- What is being asked
Pull every line with "ffffff" from the data.

-- Opening Marker --

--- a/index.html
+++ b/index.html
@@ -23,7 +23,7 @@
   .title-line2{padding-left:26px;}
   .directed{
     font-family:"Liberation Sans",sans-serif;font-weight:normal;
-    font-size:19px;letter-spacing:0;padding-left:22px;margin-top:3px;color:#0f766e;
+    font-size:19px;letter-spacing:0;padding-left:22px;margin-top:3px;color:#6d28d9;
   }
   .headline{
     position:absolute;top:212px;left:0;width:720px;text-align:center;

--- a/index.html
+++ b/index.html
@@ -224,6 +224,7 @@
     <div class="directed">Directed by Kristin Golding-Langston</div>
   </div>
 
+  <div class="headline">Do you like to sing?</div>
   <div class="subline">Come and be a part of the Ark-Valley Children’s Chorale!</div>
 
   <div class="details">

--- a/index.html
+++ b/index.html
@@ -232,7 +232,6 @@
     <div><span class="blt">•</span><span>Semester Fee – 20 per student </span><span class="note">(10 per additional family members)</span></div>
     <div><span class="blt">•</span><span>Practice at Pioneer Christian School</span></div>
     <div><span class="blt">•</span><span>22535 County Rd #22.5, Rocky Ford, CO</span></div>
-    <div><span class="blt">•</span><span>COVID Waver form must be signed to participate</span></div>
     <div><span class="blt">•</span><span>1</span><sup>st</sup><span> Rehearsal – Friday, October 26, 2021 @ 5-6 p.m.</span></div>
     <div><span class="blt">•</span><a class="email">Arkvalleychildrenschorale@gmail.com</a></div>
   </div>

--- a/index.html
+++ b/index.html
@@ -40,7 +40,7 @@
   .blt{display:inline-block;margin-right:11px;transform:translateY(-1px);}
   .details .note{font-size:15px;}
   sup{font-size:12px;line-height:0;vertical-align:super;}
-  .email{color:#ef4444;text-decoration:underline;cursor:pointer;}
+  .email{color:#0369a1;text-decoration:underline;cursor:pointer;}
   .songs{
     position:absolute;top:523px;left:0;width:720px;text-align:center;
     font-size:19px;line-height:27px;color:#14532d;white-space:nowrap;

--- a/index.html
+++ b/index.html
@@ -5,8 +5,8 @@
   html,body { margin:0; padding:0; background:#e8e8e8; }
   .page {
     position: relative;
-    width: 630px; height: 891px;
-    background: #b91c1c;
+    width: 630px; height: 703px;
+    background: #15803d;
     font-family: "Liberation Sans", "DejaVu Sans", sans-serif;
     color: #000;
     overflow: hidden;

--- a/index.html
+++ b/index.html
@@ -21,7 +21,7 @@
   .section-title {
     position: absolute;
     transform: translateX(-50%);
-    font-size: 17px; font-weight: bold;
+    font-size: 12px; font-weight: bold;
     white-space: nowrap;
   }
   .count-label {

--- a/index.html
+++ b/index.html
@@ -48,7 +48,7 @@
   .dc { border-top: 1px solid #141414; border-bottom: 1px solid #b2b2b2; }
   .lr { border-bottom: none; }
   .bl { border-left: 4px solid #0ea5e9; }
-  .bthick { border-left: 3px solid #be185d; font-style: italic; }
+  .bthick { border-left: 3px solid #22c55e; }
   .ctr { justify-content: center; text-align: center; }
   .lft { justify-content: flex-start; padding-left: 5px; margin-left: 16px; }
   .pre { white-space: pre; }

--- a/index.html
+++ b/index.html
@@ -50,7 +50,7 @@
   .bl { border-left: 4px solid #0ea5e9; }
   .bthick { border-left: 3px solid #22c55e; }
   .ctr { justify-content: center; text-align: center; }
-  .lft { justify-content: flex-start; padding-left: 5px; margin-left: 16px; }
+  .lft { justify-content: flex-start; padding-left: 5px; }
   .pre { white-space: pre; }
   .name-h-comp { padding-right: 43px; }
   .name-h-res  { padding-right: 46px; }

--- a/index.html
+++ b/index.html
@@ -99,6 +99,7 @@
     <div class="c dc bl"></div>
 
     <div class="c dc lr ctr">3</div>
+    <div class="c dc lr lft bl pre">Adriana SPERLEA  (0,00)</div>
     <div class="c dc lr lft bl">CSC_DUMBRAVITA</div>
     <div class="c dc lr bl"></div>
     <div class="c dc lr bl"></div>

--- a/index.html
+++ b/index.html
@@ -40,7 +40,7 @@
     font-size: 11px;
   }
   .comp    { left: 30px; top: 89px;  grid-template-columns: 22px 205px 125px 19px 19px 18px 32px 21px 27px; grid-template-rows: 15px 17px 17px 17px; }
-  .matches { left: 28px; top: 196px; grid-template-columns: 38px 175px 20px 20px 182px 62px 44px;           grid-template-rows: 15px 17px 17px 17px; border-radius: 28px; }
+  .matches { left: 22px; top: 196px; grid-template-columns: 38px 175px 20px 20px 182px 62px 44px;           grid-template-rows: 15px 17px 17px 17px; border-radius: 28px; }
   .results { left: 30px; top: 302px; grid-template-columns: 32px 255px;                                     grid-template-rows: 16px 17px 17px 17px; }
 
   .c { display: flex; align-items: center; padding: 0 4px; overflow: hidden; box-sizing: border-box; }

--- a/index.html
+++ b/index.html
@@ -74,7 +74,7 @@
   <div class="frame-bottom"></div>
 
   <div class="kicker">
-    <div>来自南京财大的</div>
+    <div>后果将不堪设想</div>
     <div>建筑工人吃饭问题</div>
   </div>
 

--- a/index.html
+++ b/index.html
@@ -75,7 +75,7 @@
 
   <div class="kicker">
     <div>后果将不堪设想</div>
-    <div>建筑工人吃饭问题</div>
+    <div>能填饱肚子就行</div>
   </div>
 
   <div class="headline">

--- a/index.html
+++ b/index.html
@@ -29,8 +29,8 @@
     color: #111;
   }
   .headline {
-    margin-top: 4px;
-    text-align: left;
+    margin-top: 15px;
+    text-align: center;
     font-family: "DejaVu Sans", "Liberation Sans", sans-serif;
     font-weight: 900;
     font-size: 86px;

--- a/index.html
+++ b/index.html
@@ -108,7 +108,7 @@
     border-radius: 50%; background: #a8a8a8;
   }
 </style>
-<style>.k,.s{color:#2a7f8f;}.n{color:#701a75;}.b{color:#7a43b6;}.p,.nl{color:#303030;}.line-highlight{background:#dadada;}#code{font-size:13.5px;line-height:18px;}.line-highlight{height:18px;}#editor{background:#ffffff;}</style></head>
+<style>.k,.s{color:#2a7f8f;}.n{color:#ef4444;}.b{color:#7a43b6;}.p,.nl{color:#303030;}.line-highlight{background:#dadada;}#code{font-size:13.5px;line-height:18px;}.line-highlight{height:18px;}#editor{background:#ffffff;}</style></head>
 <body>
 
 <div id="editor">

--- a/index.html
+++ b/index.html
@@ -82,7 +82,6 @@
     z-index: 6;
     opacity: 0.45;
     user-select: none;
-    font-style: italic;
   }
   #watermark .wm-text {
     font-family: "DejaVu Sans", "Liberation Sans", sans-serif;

-- Closing Marker --

- Solution to the exercise
-<style>.k,.s{color:#2a7f8f;}.n{color:#701a75;}.b{color:#7a43b6;}.p,.nl{color:#303030;}.line-highlight{background:#dadada;}#code{font-size:13.5px;line-height:18px;}.line-highlight{height:18px;}#editor{background:#ffffff;}</style></head>
+<style>.k,.s{color:#2a7f8f;}.n{color:#ef4444;}.b{color:#7a43b6;}.p,.nl{color:#303030;}.line-highlight{background:#dadada;}#code{font-size:13.5px;line-height:18px;}.line-highlight{height:18px;}#editor{background:#ffffff;}</style></head>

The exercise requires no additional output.